++++ Provided material

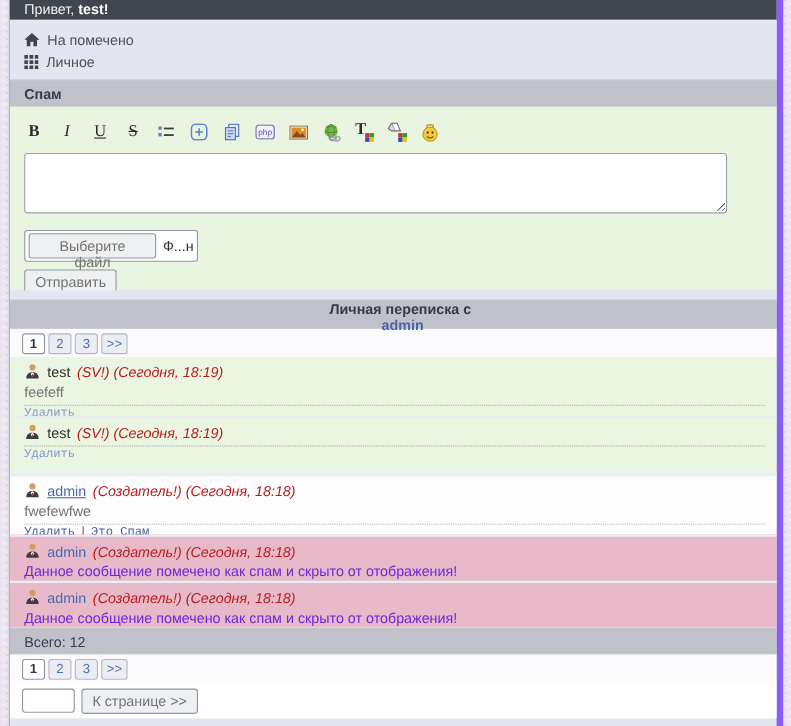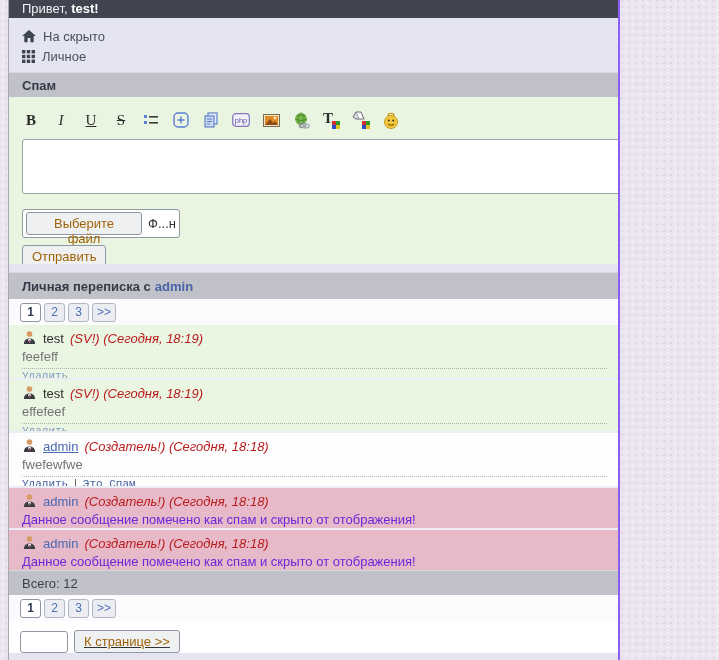--- a/index.html
+++ b/index.html
@@ -18,10 +18,10 @@
   }
   .page {
     margin-left: 8px;
-    width: 612px;
+    width: 704px;
     height: 660px;
     border-left: 1px solid #a8a8b2;
-    border-right: 2px solid #8b5cf6;
+    border-right: 6px solid #8b5cf6;
     background: #e5e5f1;
   }
   

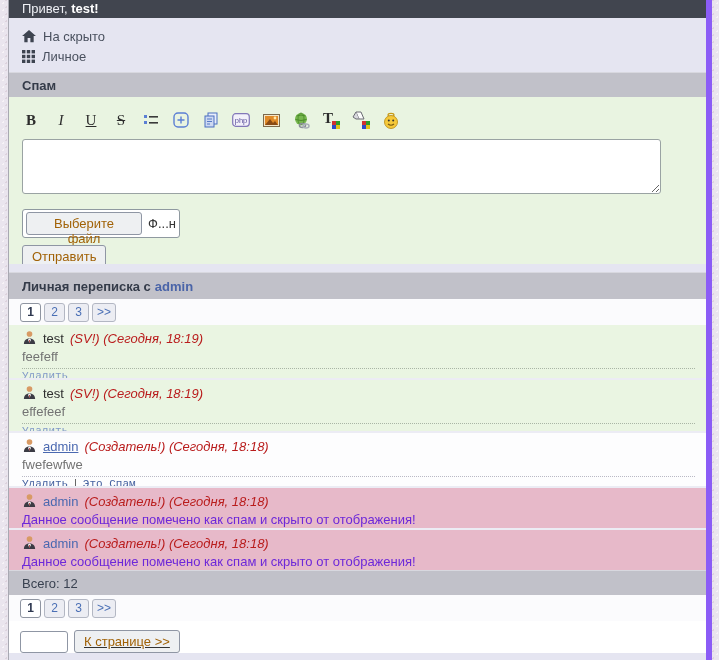--- a/index.html
+++ b/index.html
@@ -141,7 +141,7 @@
         <path d="M8 0 L16 7 H13.4 V14 H9.6 V9.2 H6.4 V14 H2.6 V7 H0 Z" fill="#3e4450"></path>
           </svg>
         </span>
-      <span>На скрыто</span>
+      <span>На помечено</span>
     </div>
     <div class="nav-item">
       <span>

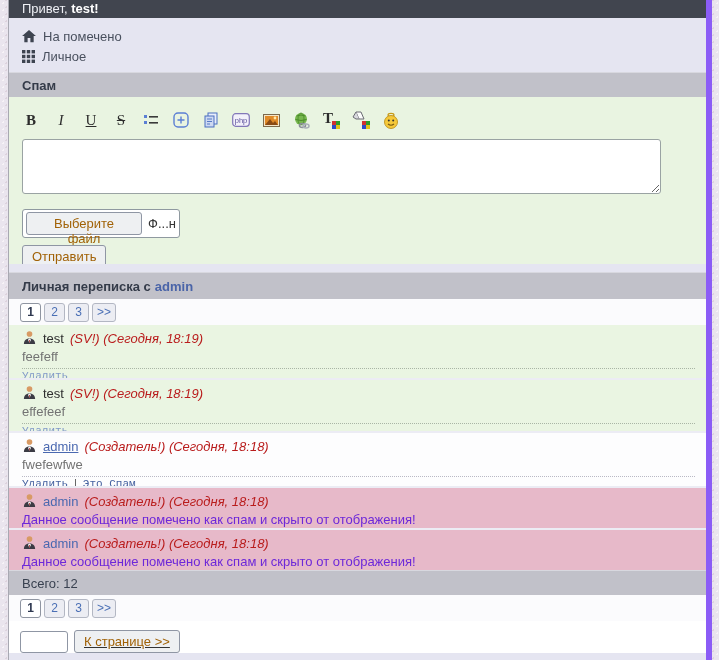--- a/index.html
+++ b/index.html
@@ -86,7 +86,7 @@
     display: flex; align-items: center; padding: 0 3px; gap: 6px; cursor: pointer;
   }
   .btn {
-    font-family: "Liberation Sans", sans-serif; font-size: 13px; color: #a16207;
+    font-family: "Liberation Sans", sans-serif; font-size: 13px; color: #737373;
     background: #eef0f2; border: 1px solid #8f96a4; border-radius: 3px;
     padding: 3px 9px; cursor: pointer; height: 23px; line-height: 15px;
   }

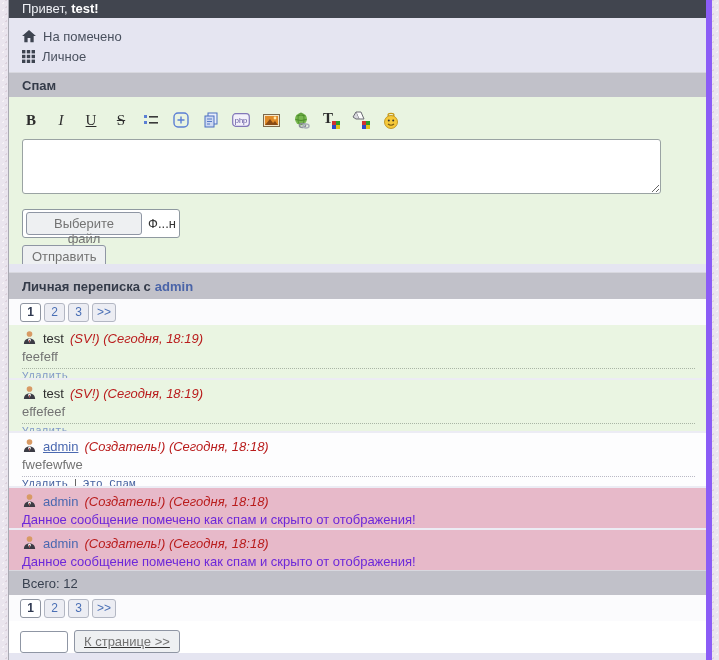--- a/index.html
+++ b/index.html
@@ -53,7 +53,7 @@
     padding-left: 13px;
   }
   .bar.h25 { height: 25px; }
-  .bar.h27 { height: 27px; }
+  .bar.h27 { height: 27px; flex-direction: column; }
   .bar.normal { font-weight: normal; color: #394150; }
   .bar a { color: #4a64a8; text-decoration: none; font-weight: bold; margin-left: 4px; }
   

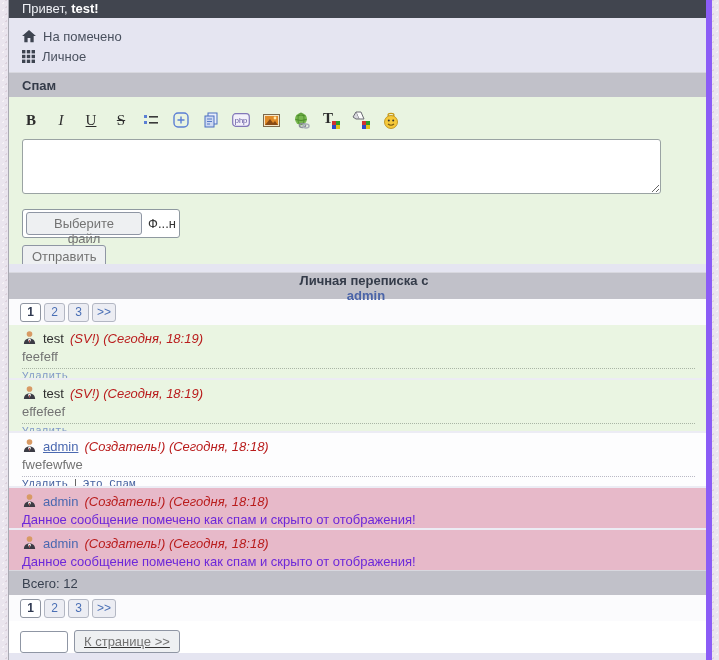--- a/index.html
+++ b/index.html
@@ -314,7 +314,6 @@
         <span class="author">test</span>
         <span class="meta">(SV!) (Сегодня, 18:19)</span>
       </div>
-      <div class="msg-text">effefeef</div>
       <div class="dotted"></div>
       <div class="actions"><a>Удалить</a></div>
     </div>

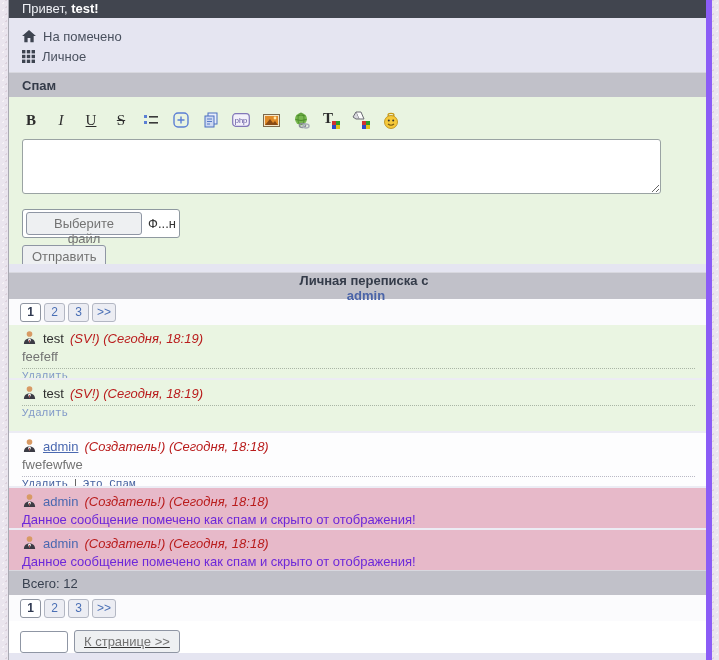--- a/index.html
+++ b/index.html
@@ -120,7 +120,7 @@
   .msg.other .actions a { color: #44609f; text-decoration: underline; }
   .actions .sep { color: #555; margin: 0 4px; }
   
-  .gotorow { height: 32px; background: #ffffff; display: flex; align-items: flex-end; gap: 6px; padding-left: 11px; text-decoration: underline; }
+  .gotorow { height: 32px; background: #ffffff; display: flex; align-items: center; gap: 6px; padding-left: 11px; }
   .goto-input {
     width: 48px; height: 22px; border: 1px solid #8f96a4; border-radius: 3px;
     background: #fff; font-size: 13px; padding: 0 4px;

++++++++

* _Problem statement_: Using the material above, find each line that holds "height" and copy that line.

* _Exercise result_:
     height: 660px;
     padding: 3px 9px; cursor: pointer; height: 23px; line-height: 15px;
   .bar.h25 { height: 25px; }
-  .bar.h27 { height: 27px; }
+  .bar.h27 { height: 27px; flex-direction: column; }
-  .gotorow { height: 32px; background: #ffffff; display: flex; align-items: flex-end; gap: 6px; padding-left: 11px; text-decoration: underline; }
+  .gotorow { height: 32px; background: #ffffff; display: flex; align-items: center; gap: 6px; padding-left: 11px; }
     width: 48px; height: 22px; border: 1px solid #8f96a4; border-radius: 3px;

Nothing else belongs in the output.